Data Analysis Pipeline Flashcards
What are the 5 steps that are necessary once you collect some data?
- Figure out the question.
- Find/acquire relevant data.
- Clean & prepare the data.
- Analyze the data.
- Interpret & present results.
It’s not unusual to spend most of your time _______ ______ when processing data
cleaning data
What are some different ways to get data for the question your attempting to answer?
- Files (CSV, Excel, XML, etc)
- API
- DB
- A sensor
When first retrieving data, it may have some inconsistencies that need to be cleaned such as:
- Irrelevant things
- Different ____ for similar values
- Different _______ in files
- _____ wrong
units
formats
shaped
When first retrieving data, it may have straight up incorrect values.

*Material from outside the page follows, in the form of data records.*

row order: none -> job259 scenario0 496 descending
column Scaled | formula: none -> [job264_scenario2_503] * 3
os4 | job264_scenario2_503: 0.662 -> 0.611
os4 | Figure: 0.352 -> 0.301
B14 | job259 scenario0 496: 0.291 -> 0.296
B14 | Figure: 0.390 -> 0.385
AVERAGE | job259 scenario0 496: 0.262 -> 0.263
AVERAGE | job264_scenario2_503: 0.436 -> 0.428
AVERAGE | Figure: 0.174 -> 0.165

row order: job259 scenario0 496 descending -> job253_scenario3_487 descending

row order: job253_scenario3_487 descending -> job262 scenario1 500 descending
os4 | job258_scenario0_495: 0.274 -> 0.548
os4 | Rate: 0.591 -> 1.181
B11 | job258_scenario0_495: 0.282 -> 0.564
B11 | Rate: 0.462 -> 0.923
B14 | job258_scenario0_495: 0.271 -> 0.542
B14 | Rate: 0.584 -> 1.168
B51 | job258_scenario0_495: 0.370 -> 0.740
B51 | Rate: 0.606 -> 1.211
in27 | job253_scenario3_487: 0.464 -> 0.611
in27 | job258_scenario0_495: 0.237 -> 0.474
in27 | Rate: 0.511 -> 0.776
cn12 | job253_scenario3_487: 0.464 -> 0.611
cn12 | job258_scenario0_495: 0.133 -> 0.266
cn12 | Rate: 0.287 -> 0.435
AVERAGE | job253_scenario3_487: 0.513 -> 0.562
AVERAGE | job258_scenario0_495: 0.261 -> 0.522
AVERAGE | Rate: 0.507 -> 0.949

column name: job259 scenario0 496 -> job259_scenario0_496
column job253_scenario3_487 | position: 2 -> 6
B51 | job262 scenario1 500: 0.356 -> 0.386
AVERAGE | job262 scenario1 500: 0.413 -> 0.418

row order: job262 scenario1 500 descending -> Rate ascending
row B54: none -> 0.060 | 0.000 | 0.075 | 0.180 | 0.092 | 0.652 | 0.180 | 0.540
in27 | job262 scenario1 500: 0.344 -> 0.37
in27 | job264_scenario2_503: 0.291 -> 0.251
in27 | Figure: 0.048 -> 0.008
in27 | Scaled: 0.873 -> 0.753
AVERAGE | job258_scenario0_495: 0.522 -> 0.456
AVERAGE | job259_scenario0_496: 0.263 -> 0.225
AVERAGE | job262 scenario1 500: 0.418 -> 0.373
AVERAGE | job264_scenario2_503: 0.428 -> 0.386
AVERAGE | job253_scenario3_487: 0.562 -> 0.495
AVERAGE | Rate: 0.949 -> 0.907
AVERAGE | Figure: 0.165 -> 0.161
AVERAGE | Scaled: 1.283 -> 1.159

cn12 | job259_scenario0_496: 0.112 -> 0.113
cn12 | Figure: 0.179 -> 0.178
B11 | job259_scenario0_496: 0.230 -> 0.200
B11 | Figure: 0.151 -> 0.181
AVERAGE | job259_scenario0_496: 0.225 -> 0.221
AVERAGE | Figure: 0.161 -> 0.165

What are some causes of this?
- Missing values (failed sensor, incomplete collection, etc)
- Outliers (data entry errors, etc)
- Noise
The full data analysis or pipeline is often broken into steps. What are some reasons for this?
- Don’t want to spam an API every time we process data
- Test runs might take too long
- Intermediate results might be meaningful
The full data pipeline is not always obvious. In the end you may need to run ______ programs. You should always _______ your code so you know how things should be done
multiple, document
What are some reasons you might have manual steps in your pipeline?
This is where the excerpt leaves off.